Bien sûr, il serait facile de déterminer scientifiquement le moment où le nouveau mois lunaire commence. Après tout, les mouvements de la Terre et de la Lune sont parfaitement connus, calculables à la seconde près. Sinon, jamais les Américains n’auraient été capables de mettre un homme sur la Lune il y a plus de quarante ans… Il suffirait de demander à la Nasa, ou à n’importe quel observatoire ou faculté des sciences, et on aurait la date exacte du début du mois lunaire. Au lieu de faire ça, on s’obstine à appliquer des méthodes moyenâgeuses qui reviennent, en gros, à ce qu’un gus perché sur une dune crie : « La voilà, j’l’ai vue ! », référence à la Lune, bien sûr, et qu’un conseil d’oulémas confirme solennellement la validité du cri poussé sur la dune.

C’est là qu’on voit la vraie raison de cet embrouillamini : il s’agit de disputer à la science ses prérogatives. En fait, c’est une querelle qui a commencé depuis les Grecs, a transité par les Arabes et s’est épanouie dans la scolastique chrétienne : quelles sont les parts respectives de la foi et de la raison ? Traduite en termes de pouvoir (c’est toujours de ça qu’il s’agit), la querelle oppose scientifiques et hiérarques de la religion.

En Europe, c’est encore plus compliqué. À ces bisbilles originelles s’en ajoute une autre, ou plutôt une multitude d’autres : entre les communautés, chacune persuadée qu’elle est la préférée de Dieu, chacune poussant jusqu’au délire le narcissisme des petites différences, et entre pays d’origine des immigrés, chacun exploitant la veine religieuse pour se faire mousser au détriment des voisins. Ce qui suppose que chacun surveille les autres au lieu de surveiller le gros caillou qui orbite au-dessus de nos têtes. Dès que les Saoudiens annoncent que Ramadan commence tel jour, les islamistes antiwahhabites prennent le contre-pied : c’est le lendemain ! Si un pays du Maghreb avance une date, un autre la conteste. Quand le sage montre la Lune du doigt, l’imbécile regarde son voisin…
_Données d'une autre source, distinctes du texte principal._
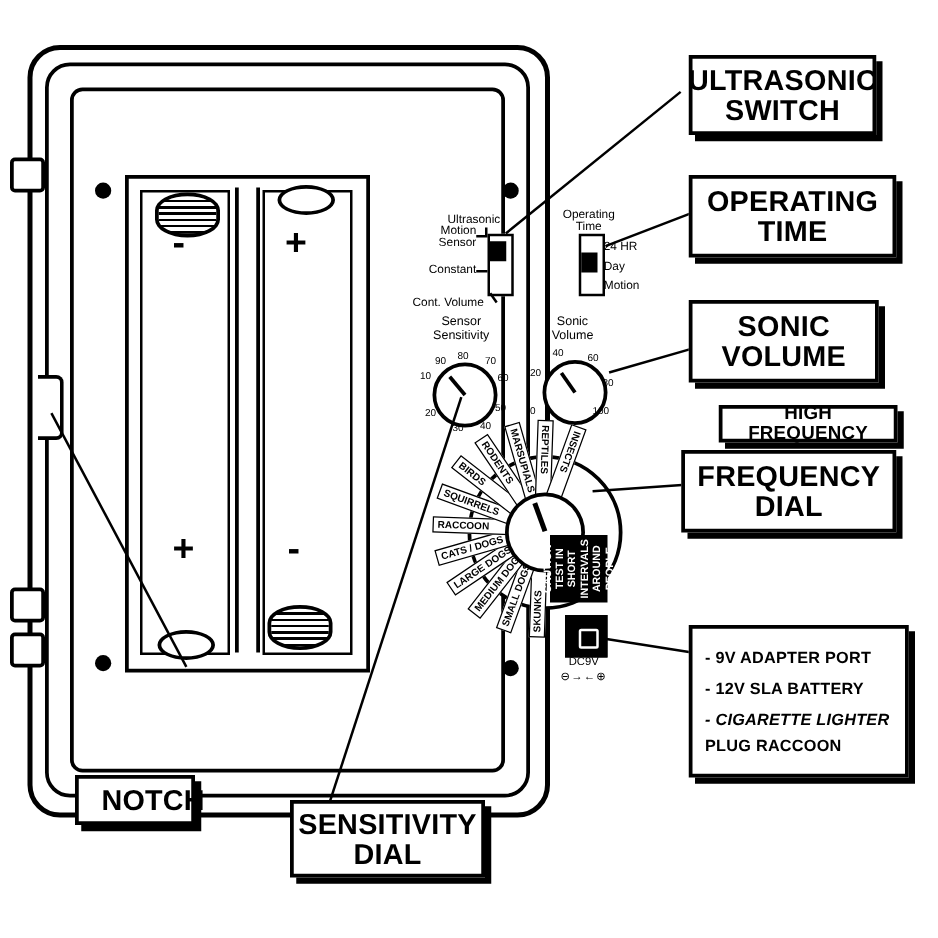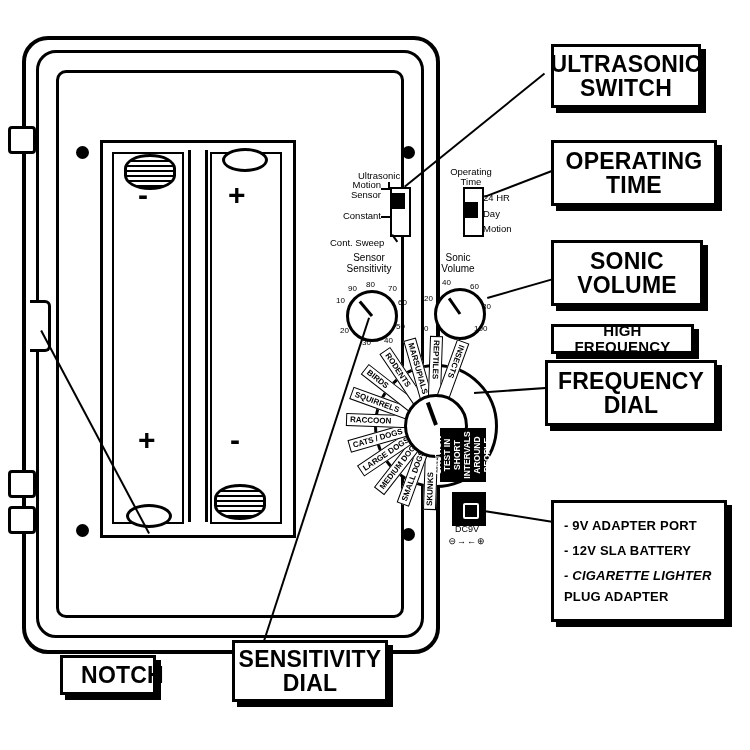--- a/index.html
+++ b/index.html
@@ -23,21 +23,21 @@
     align-items:center;
     justify-content:center;
     text-align:center;
     font-weight:bold;
     line-height:1.05;
     letter-spacing:.2px;
     box-sizing:border-box;
     padding:2px 6px;
   }
   .callout.big{font-size:23px;}
-  .callout.med{font-size:15px;}
+  .callout.med{font-size:15px;margin-left:24px;}
   .callout.small{font-size:13px;}
   .callout.left{justify-content:flex-start;text-align:left;}
 
   .leader{position:absolute;background:#000;transform-origin:0 0;height:2px;}
 
   
   .shell-outer{
     position:absolute;left:22px;top:36px;width:410px;height:610px;
     border:4px solid #000;border-radius:26px;background:#fff;
   }
@@ -168,21 +168,21 @@
   <div class="term" style="left:230px;top:425px;">-</div>
 
 
   <div class="switch-body" style="left:390px;top:187px;">
     <div class="switch-knob" style="top:4px;"></div>
   </div>
   <div class="sw-label" style="left:358px;top:171px;text-align:right;width:30px;white-space:pre-line;">Ultrasonic</div>
   <div class="sw-label" style="left:333px;top:180px;text-align:right;width:48px;white-space:pre-line;">Motion
 Sensor</div>
   <div class="sw-label" style="left:333px;top:211px;text-align:right;width:48px;">Constant</div>
-  <div class="sw-label" style="left:330px;top:238px;text-align:left;width:70px;">Cont. Sweep</div>
+  <div class="sw-label" style="left:330px;top:238px;text-align:left;width:70px;">Cont. Volume</div>
   <div class="sw-tick" style="left:381px;top:188px;width:9px;"></div>
   <div class="sw-tick" style="left:381px;top:216px;width:9px;"></div>
   <div class="sw-tick" style="left:388px;top:182px;width:2px;height:6px;"></div>
   <div class="leader" style="left:393px;top:234px;width:9px;transform:rotate(55deg);height:1.6px;"></div>
 
   <div class="switch-body" style="left:463px;top:187px;">
     <div class="switch-knob" style="top:13px;"></div>
   </div>
   <div class="sw-label" style="left:443px;top:167px;width:56px;text-align:center;white-space:pre-line;">Operating
 Time</div>
@@ -305,24 +305,24 @@
   <div class="callout big" style="left:545px;top:360px;width:172px;height:66px;">
     <span style="white-space:pre-line;">FREQUENCY
 DIAL</span>
   </div>
 
 
   <div class="callout small left" style="left:551px;top:500px;width:176px;height:122px;padding:10px 10px;flex-direction:column;align-items:flex-start;justify-content:space-around;">
     <span>- 9V ADAPTER PORT</span>
     <span>- 12V SLA BATTERY</span>
     <span style="margin-bottom:-4px;font-style:italic;">- CIGARETTE LIGHTER</span>
-    <span>PLUG ADAPTER</span>
-  </div>
-
-  <div class="callout big" style="left:60px;top:655px;width:96px;height:40px;padding-left:35px;">
+    <span>PLUG RACCOON</span>
+  </div>
+
+  <div class="callout big" style="left:60px;top:620px;width:96px;height:40px;padding-left:35px;">
     <span>NOTCH</span>
   </div>
 
   <div class="callout big" style="left:232px;top:640px;width:156px;height:62px;">
     <span style="white-space:pre-line;">SENSITIVITY
 DIAL</span>
   </div>
 
 </div>
 

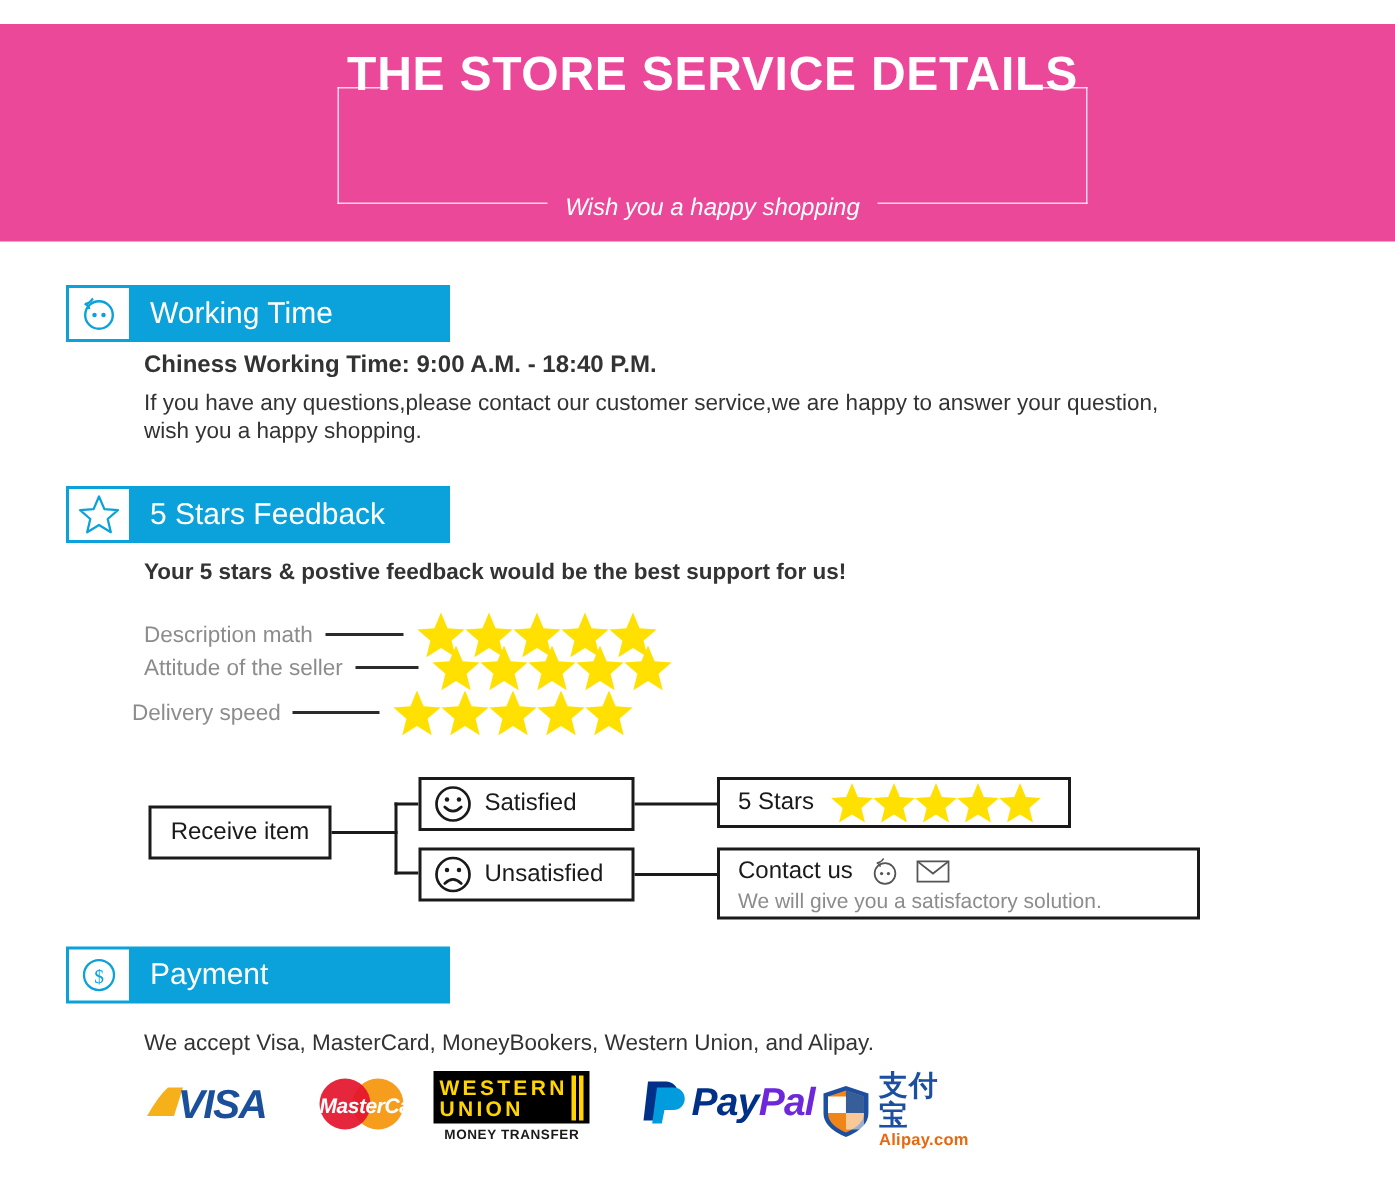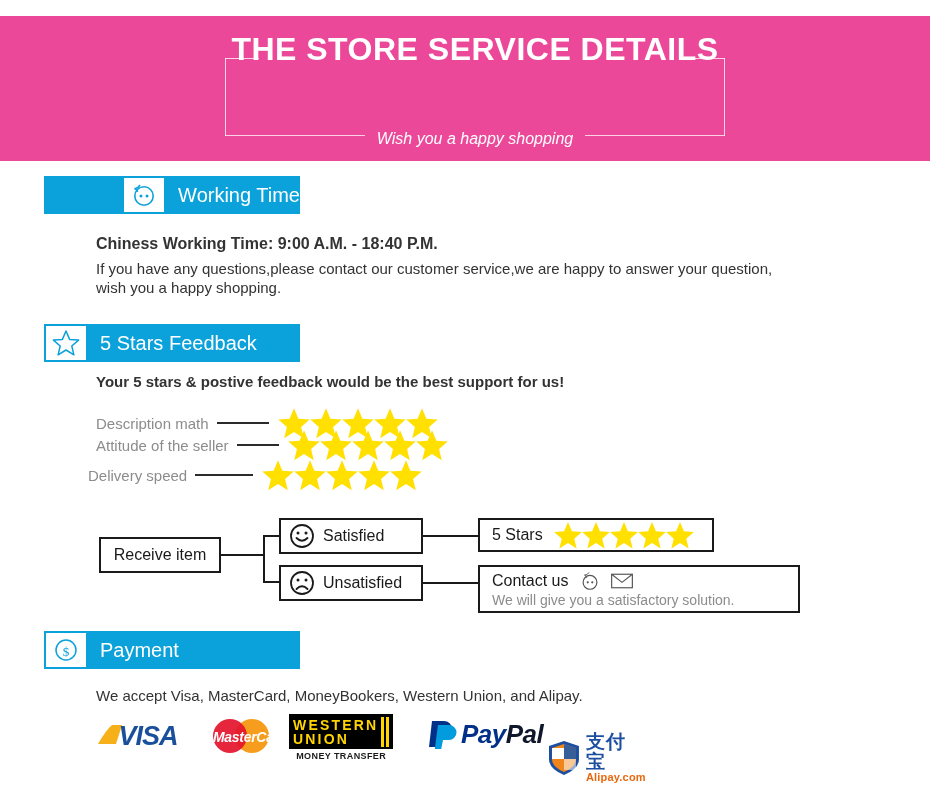--- a/index.html
+++ b/index.html
@@ -205,21 +205,21 @@
     <div class="frame-line frame-right"></div>
     <div class="frame-line frame-top-l"></div>
     <div class="frame-line frame-top-r"></div>
     <div class="frame-line frame-bot-l"></div>
     <div class="frame-line frame-bot-r"></div>
     <div class="hero-title">THE STORE SERVICE DETAILS</div>
     <div class="hero-subtitle">Wish you a happy shopping</div>
   </div>
 </div>
 
-<div class="sec-banner" style="left:44px; top:176px; width:256px;justify-content:flex-end;">
+<div class="sec-banner" style="left:44px; top:190px; width:256px;">
   <div class="sec-iconbox">
     <svg width="28" height="26" viewBox="0 0 28 26">
       <path d="M10 3 Q7 7 4.5 6.5 Q7.5 8 7.5 10" fill="none" stroke="#0ba1da" stroke-width="1.4"></path>
       <circle cx="14" cy="14" r="9.2" fill="none" stroke="#0ba1da" stroke-width="1.6"></circle>
       <circle cx="11" cy="14" r="1.5" fill="#0ba1da"></circle>
       <circle cx="17" cy="14" r="1.5" fill="#0ba1da"></circle>
     </svg>
   </div>
   <div class="sec-title">Working Time</div>
 </div>
@@ -417,24 +417,24 @@
     </div>
     <div class="wu-sub">MONEY TRANSFER</div>
   </div>
 
   <div class="logo" style="left:327px; top:6px; display:flex; align-items:center;">
     <svg width="34" height="32" viewBox="0 0 34 32">
       <path d="M9 3 h12 a8 8 0 0 1 0 16 h-6 l-2 10 h-7 z" fill="#003087"></path>
       <path d="M15 7 h11 a7.5 7.5 0 0 1 0 15 h-6 l-1.8 9 h-6.4 z" fill="#009cde"></path>
     </svg>
     <span class="pp-text" style="color:#003087; margin-left:4px;">Pay</span>
-    <span class="pp-text" style="color:#0f172a;">Pal</span>
-  </div>
-
-  <div class="logo" style="left:451px; top:20px; display:flex; align-items:center;justify-content:center;">
+    <span class="pp-text" style="color:#6d28d9;">Pal</span>
+  </div>
+
+  <div class="logo" style="left:451px; top:3px; display:flex; align-items:center;justify-content:center;">
     <svg width="34" height="36" viewBox="0 0 34 36">
       <path d="M17 1 L32 6 V19 Q32 29 17 35 Q2 29 2 19 V6 Z" fill="#1c4fa0"></path>
       <path d="M17 4 L29 8 V19 Q29 27 17 32 Q5 27 5 19 V8 Z" fill="#f08519"></path>
       <rect x="5" y="8" width="12" height="11" fill="#ffffff"></rect>
       <rect x="17" y="19" width="12" height="11" fill="#ffffff" opacity="0.55"></rect>
       <path d="M17 4 L29 8 V19 H17 Z" fill="#1558b0" opacity="0.85"></path>
     </svg>
     <div style="margin-left:5px; line-height:1.05;">
       <div class="ali-cn">支付宝</div>
       <div class="ali-com" style="text-align:center;">Alipay.com</div>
Au fond, tout cela n’a pas beaucoup d’importance. Dans le grand dessein divin, il n’y a que les intentions qui comptent et on peut donc même jeûner l’avant-veille du lendemain du jour d’après le premier matin. Pour avoir dit cela pendant un débat à La Haye, un jeune un peu naïf s’est fait lyncher par les participants, toutes tendances réunies. Divisés sur les quartiers de la Lune, les fanas sont d’accord sur une chose : taper sur la voix de la raison.